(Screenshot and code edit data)
- Opening Delimiter -
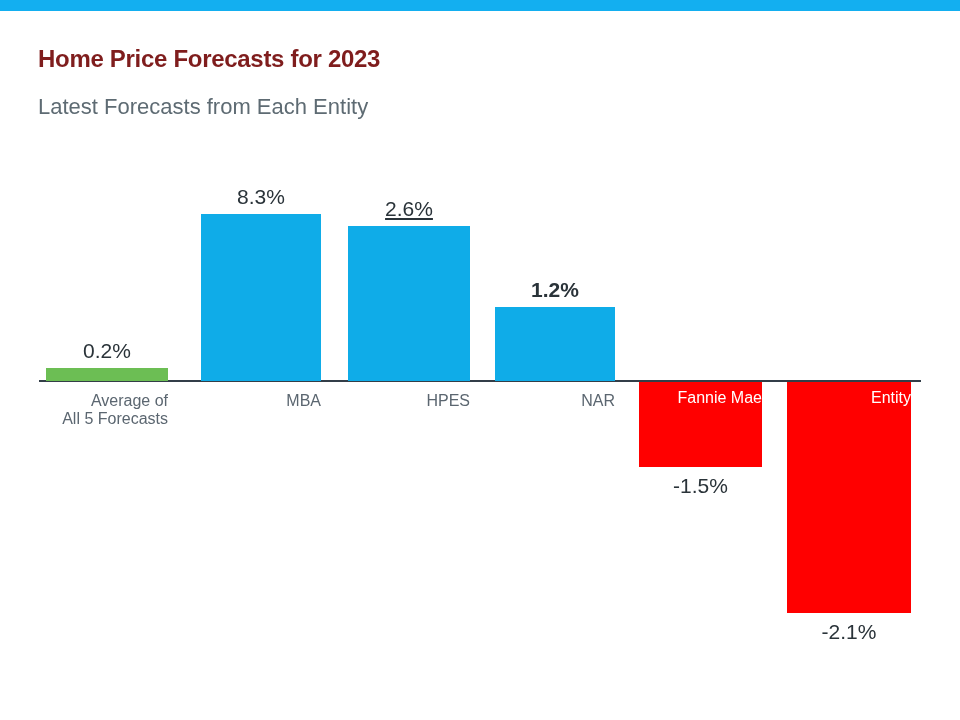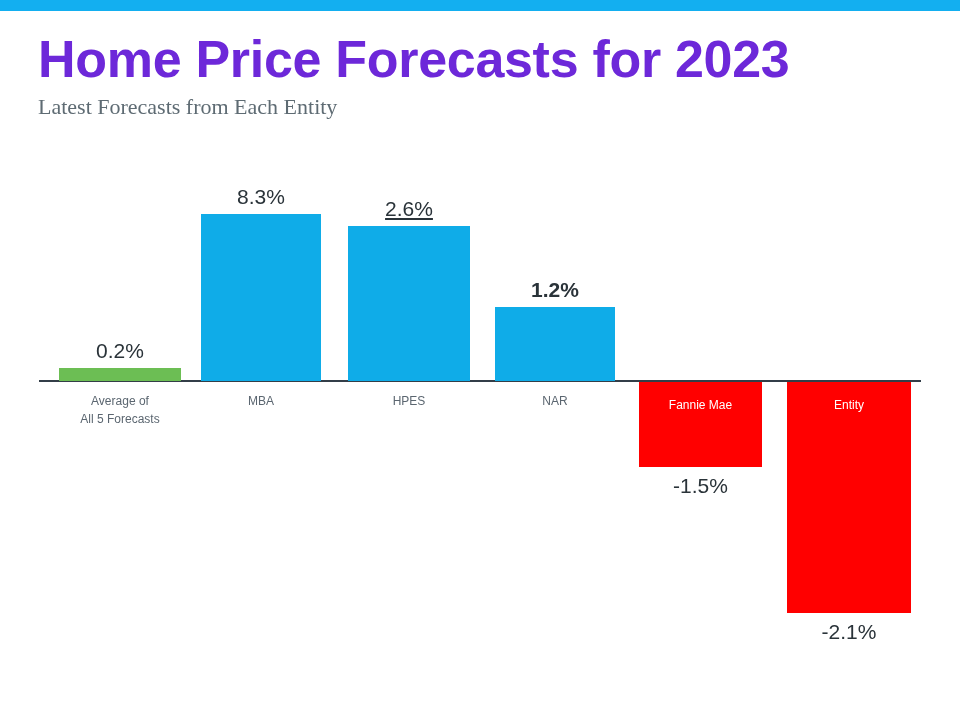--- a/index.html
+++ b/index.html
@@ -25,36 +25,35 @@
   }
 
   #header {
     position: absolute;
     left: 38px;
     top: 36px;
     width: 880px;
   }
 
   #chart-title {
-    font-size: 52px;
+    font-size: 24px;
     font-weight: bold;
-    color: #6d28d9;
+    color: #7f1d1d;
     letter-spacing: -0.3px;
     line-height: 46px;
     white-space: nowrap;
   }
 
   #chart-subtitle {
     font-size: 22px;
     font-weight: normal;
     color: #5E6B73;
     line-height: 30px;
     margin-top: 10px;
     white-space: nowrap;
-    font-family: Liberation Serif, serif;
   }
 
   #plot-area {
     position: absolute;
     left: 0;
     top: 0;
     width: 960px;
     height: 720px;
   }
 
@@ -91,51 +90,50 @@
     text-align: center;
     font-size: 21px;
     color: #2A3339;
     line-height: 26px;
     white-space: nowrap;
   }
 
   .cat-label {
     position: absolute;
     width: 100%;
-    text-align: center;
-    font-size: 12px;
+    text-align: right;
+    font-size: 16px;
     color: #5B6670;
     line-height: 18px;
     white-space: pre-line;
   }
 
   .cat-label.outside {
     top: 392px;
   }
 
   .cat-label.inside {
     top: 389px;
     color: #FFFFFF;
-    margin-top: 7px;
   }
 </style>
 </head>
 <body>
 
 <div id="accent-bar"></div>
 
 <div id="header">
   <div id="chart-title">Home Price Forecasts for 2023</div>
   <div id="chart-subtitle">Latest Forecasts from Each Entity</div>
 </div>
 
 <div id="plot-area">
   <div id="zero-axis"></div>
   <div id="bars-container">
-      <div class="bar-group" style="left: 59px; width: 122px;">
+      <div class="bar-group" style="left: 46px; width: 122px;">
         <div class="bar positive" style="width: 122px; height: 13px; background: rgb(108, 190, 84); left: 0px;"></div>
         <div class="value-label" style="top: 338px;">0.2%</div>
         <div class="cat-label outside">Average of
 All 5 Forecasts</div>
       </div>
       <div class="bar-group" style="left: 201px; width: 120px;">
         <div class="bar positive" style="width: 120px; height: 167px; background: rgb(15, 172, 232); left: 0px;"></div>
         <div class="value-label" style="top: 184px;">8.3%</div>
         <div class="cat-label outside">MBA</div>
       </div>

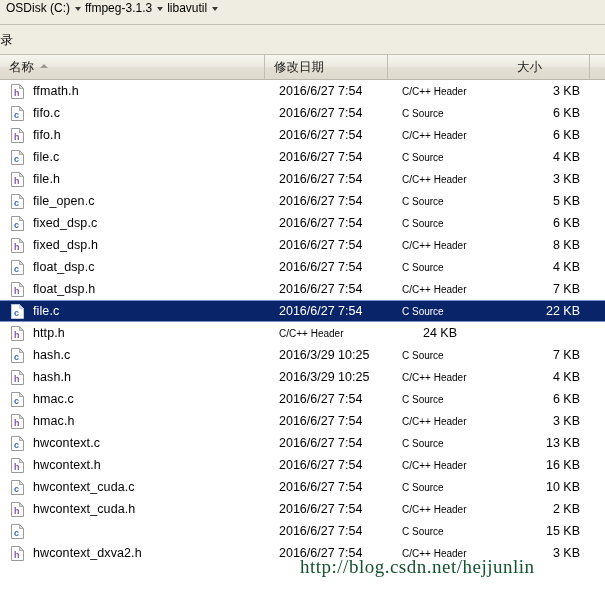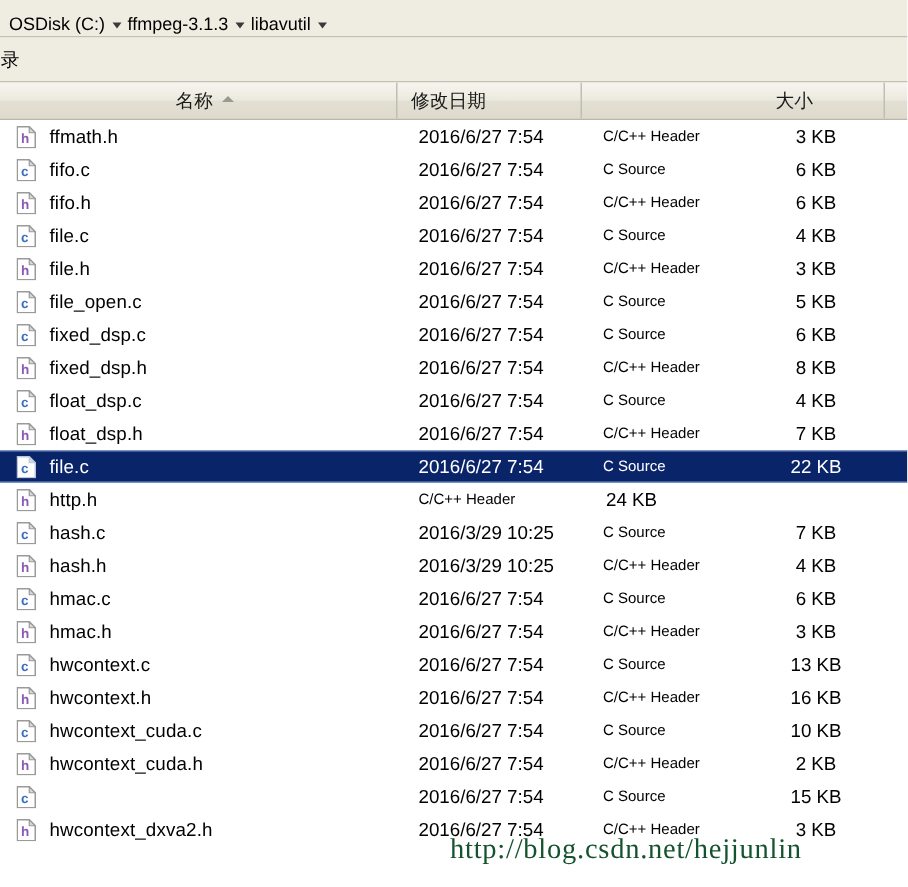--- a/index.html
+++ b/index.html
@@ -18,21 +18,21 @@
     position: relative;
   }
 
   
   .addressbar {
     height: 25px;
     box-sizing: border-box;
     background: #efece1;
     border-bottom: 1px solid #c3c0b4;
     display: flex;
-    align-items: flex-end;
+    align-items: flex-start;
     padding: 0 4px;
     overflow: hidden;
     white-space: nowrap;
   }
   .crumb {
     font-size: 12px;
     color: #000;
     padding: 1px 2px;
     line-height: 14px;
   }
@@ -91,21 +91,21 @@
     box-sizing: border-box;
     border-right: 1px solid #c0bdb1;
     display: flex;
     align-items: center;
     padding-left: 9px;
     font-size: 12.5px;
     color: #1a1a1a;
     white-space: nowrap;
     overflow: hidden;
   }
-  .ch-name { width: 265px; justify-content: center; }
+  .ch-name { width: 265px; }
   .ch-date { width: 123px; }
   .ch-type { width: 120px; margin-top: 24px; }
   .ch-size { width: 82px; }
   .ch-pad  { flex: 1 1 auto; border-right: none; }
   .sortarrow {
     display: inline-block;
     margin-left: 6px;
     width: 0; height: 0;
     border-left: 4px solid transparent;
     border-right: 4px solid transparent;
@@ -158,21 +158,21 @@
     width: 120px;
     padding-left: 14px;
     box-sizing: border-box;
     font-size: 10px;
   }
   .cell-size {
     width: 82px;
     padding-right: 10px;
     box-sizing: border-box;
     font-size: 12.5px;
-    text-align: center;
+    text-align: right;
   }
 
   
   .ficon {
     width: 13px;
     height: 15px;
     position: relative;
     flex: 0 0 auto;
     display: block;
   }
- Closing Delimiter -
• Exercise goal
The answer must contain only the lines from the one with "120px; margin-top: 24px;" to the end of the entries above, each written out exactly.

• Task output
   .ch-type { width: 120px; margin-top: 24px; }
   .ch-size { width: 82px; }
   .ch-pad  { flex: 1 1 auto; border-right: none; }
   .sortarrow {
     display: inline-block;
     margin-left: 6px;
     width: 0; height: 0;
     border-left: 4px solid transparent;
     border-right: 4px solid transparent;
@@ -158,21 +158,21 @@
     width: 120px;
     padding-left: 14px;
     box-sizing: border-box;
     font-size: 10px;
   }
   .cell-size {
     width: 82px;
     padding-right: 10px;
     box-sizing: border-box;
     font-size: 12.5px;
-    text-align: center;
+    text-align: right;
   }
 
   
   .ficon {
     width: 13px;
     height: 15px;
     position: relative;
     flex: 0 0 auto;
     display: block;
   }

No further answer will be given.